- Approximately 46% of individuals with reading problems, dyslexia, or learning disabilities, and 10 - 15 % of the general population also have concerns, to a smaller or greater degree, with perceptual processing.
- Irlen Syndrome occurs on a continuum from mild symptoms to very severe symptoms (Irlen H., "Reading by the Colors" 1995)
- It occurs equally in people who are gifted and talented and those with learning difficulties, so it is not related to intelligence.
- Irlen Syndrome can occur with or without dyslexia but is more prevalent in dyslexic people varying from 31 to 46% (Irlen and Lass, 1989; Kruk, Sumbler and Willows, 2008).

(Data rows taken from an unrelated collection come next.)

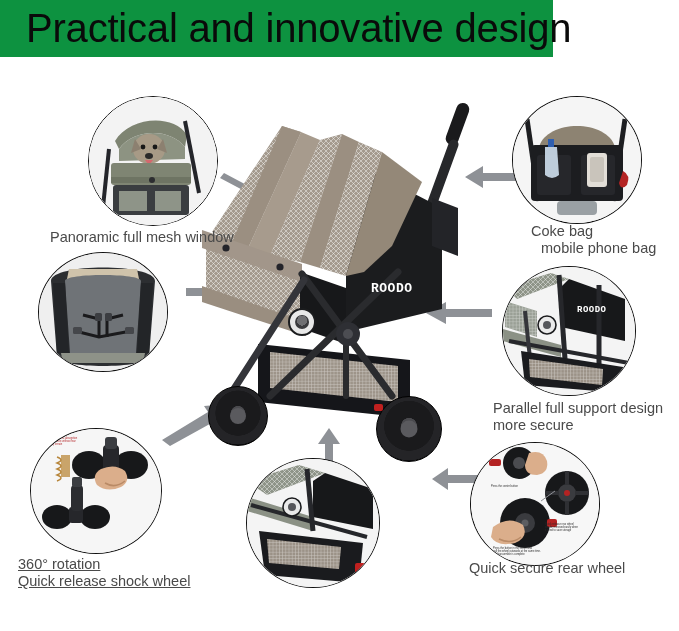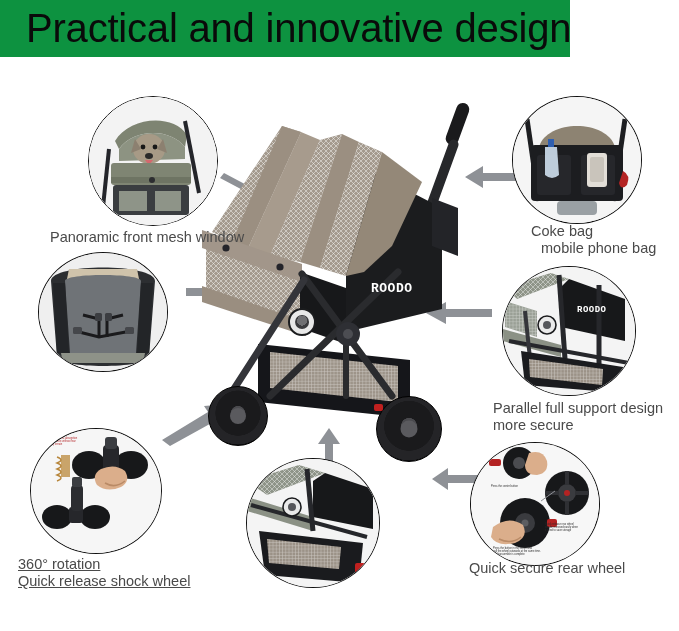--- a/index.html
+++ b/index.html
@@ -16,7 +16,6 @@
   .banner{
     position:absolute;left:0;top:0;width:553px;height:57px;
     background:#0d9240;
-    padding-left:17px;
   }
   .banner-title{
     position:absolute;left:26px;top:1px;

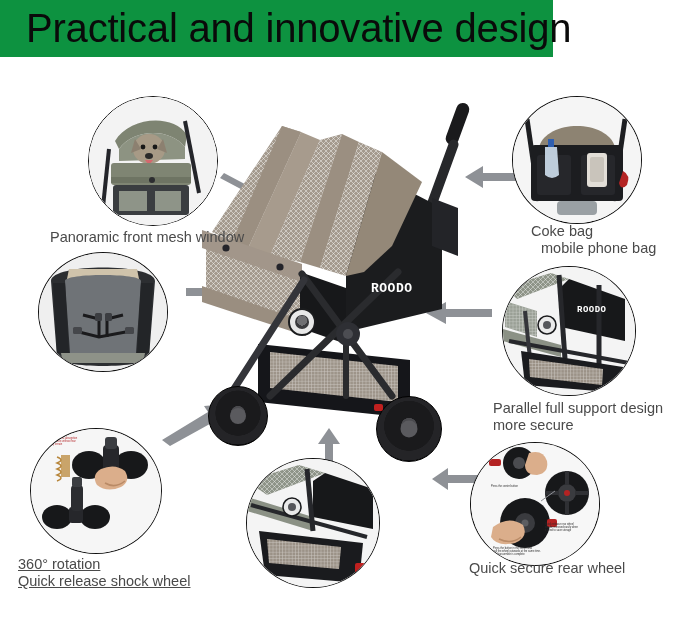--- a/index.html
+++ b/index.html
@@ -236,7 +236,7 @@
       </svg>
     </div>
   </div>
-  <div class="label" style="left:50px;top:229px;">Panoramic front mesh window</div>
+  <div class="label" style="left:50px;top:229px;">Panoramic full mesh window</div>
 
   <div class="inset" style="left:38px;top:252px;width:128px;height:118px;">
     <div class="inset-inner">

- It is highly genetic, with an 80% chance of a parent passing it to their children, and if one child in the family has it, then the chance of other children having it is 50 to 70% (Robinson et al., 1996)
- 80% of inmates participating in prison education programs had a high incidence of symptoms of Irlen Syndrome. (Whichard, Feller & Kastner Sept 2000)
There is also an expectation that Irlen Syndrome may be over represented in trades and in the Defence Force. Many young people leave school early due to the impact of Irlen Syndrome and will pursue career options in these fields. This may be because their strengths lie in 'hands on' activities and verbal communication.